Week 1

introduction & practitioner case studies

Lecture material:

Intro Design

Intro Design offer a different perspective of studio collaborations – they have their own clients and projects, and even stated that sometimes they won’t know what the other is doing for weeks. This is interesting to me – that a creative partnership is run by two people but they are independent designers. I suppose this is because of their different skills and therefore having varied clients, but it’s still a surprise that they have chosen to work in this way rather than as a team. I wonder why they have decided to call the company one name when they are singular designers – surely if they are individuals in their approach to working then they should be known by their names?

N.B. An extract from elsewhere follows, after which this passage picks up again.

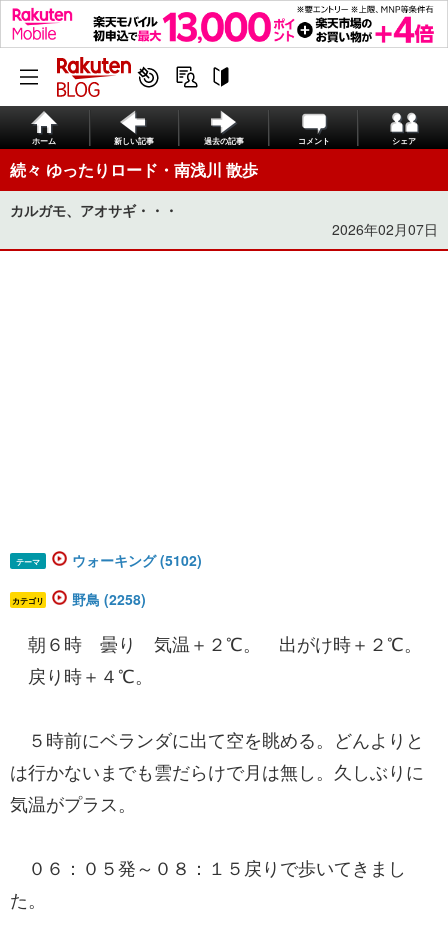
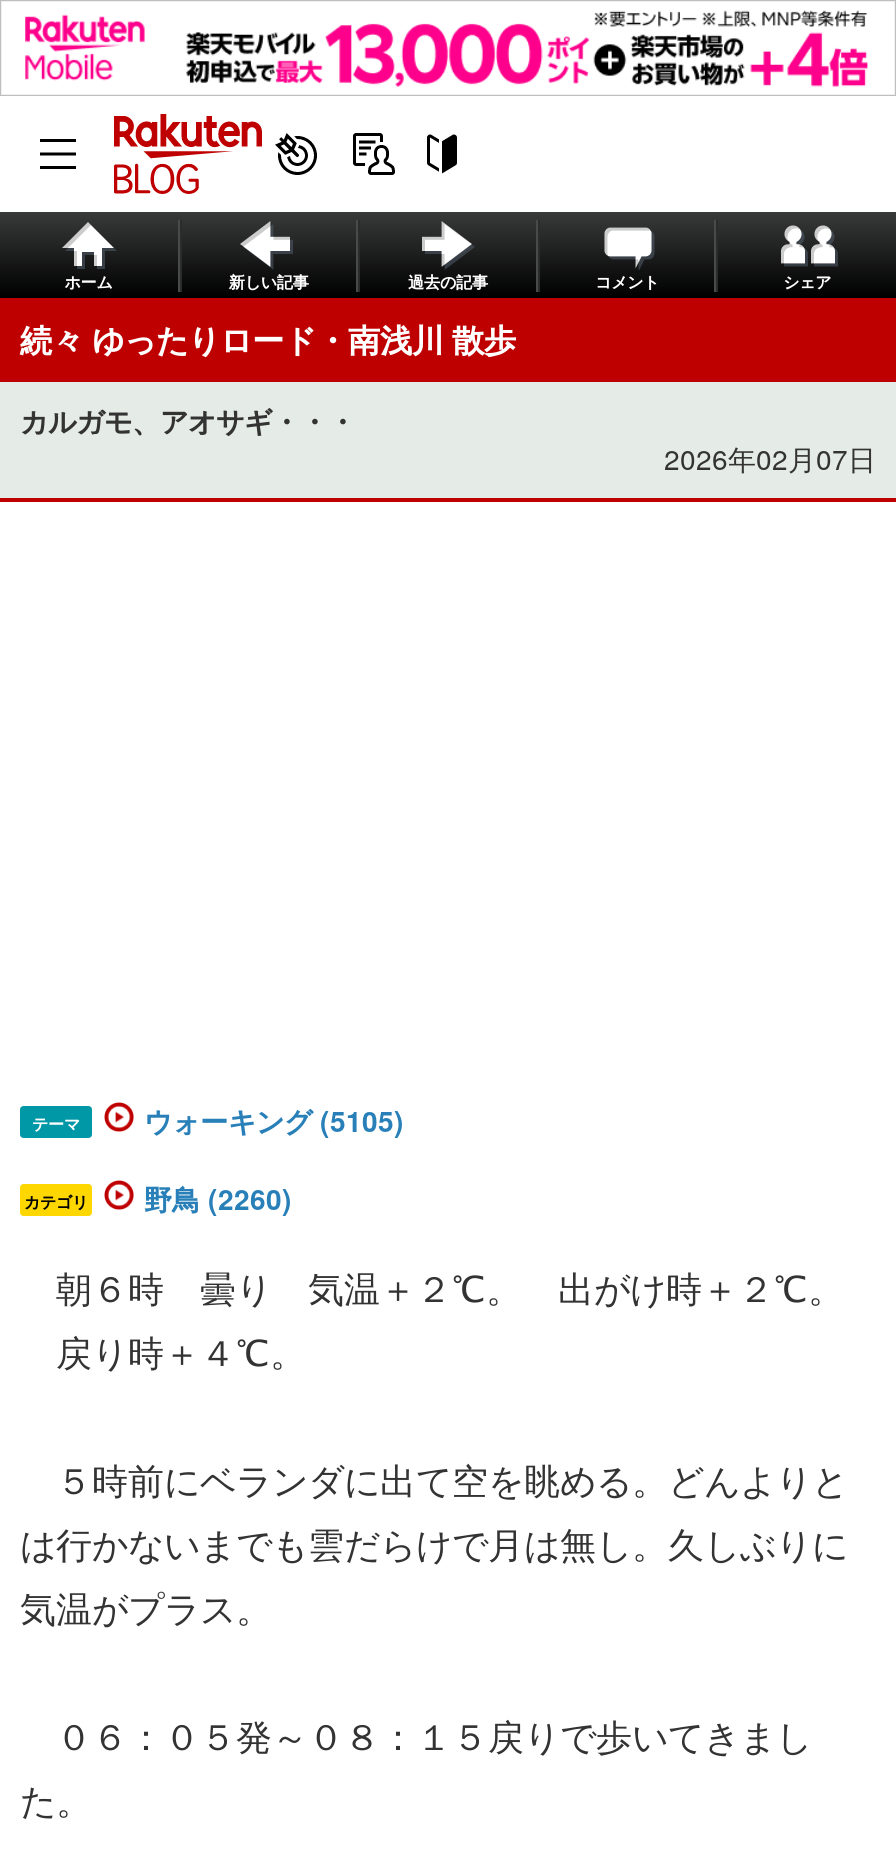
- ウォーキング (5102)
+ ウォーキング (5105)

- 野鳥 (2258)
+ 野鳥 (2260)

There were interesting topics that were discussed – including the unpopular opinion that “design cannot be learned”. I agree with this statement, but I know some of my peers did not (ideas wall discussion!). I believe being a designer is a multitude of skills. It’s being creative, but being good under pressure, adaptable, subject to change, being able to organise, prioritise and constantly evolve with society. You have to naturally have the qualities to be able to succeed. I do agree that you can learn a particular set of skills, but the overall combination to make a designer is a much more complex process. I find it refreshing that Intro have mentioned this – it bothers me that to some people, the creative industry is undermined and viewed as something “anybody can learn”. There is so much more involved than downloading Adobe apps and arranging text and images.

Sarah Boris

Sarah’s lecture was intriguing as she mentions being inspired by “people, and the streets” and I think it’s important to have knowledge of cultures and society when designing – you have to have the viewer in mind and you need to connect to a certain audience. Sarah’s work is quite heavily typography based in various formats which is inspiring for me, as someone who would like to learn how to be better at hierarchy and using typographic elements in design. I can take layout inspiration from her work, particularly the crafting element of laser cutting (above) as the contrasts look so effective!

Regular Practise:

Seeing Tom Finn and Kristoffer Soelling explain how their work is different from other design studios/businesses was an insight to how effective teamwork can be, and was quite the opposite to Intro Designs perspective. When asked “how have you responded to change within your practice?” Tom said “if your practice isn’t changing on a regular basis, things start to get boring quite quickly” which I enjoyed hearing – one of the main elements I love from studying (and look forward to by being in the design industry) is that there is always something new to learn, and something different to be made. There are thousands of outcomes for a project and there are so many experiments to be had. Tom even said himself he learns something new on every project, and I think it’s important to keep learning and asking questions.

Sam Winston:

Sam explained how he had dyslexia and by working through his struggles, became fascinated with type and writing. His work is definitely visually interesting to look at – there is so much detail. Simon said that “design is just asking questions and playing until it clicks in place” which I found to be an interesting approach – everyone has their own approach to working.
I’m incredibly inspired by the final presentation on a few of Sam’s projects – I find with today’s age of everything going digital, books are a novelty. It’s great to see a designer still making books in art form, and even the lithography processes behind his work are traditional.

Simon Manchipp:

I enjoyed this interview the most.
It was clear to me relatively quickly that Simon was part of a fresh faced, modern graphic design business as he spoke about his background working in advertising, then combining advertising with design. After looking at his website with work examples, I was not surprised that the projects are very modern – moving image, digital based branding and website design.
I really enjoyed listening to Simon, particularly as was able to touch on a topic that I personally have found myself stuck with, on many projects. He said:

“There seems to be a bit of a fight going on at the moment, and so a graphic designer is seen as a bit of an architect, and the digital designers are seen much more from an engineering point of view. What we need is a harmonious team approach, but instead the engineers have the data and the architect have got the dreams. If you’re data lead, you end up with a very same-y approach, because the data from one organisation is often very similar to another. So that’s why you’ll see websites that look exactly the same as it’s seen as best practise. That’s, I think, doing design at the moment a disservice. Provide enough dreams to get people interested and inspired, but enough data that people can navigate swiftly and efficiently.”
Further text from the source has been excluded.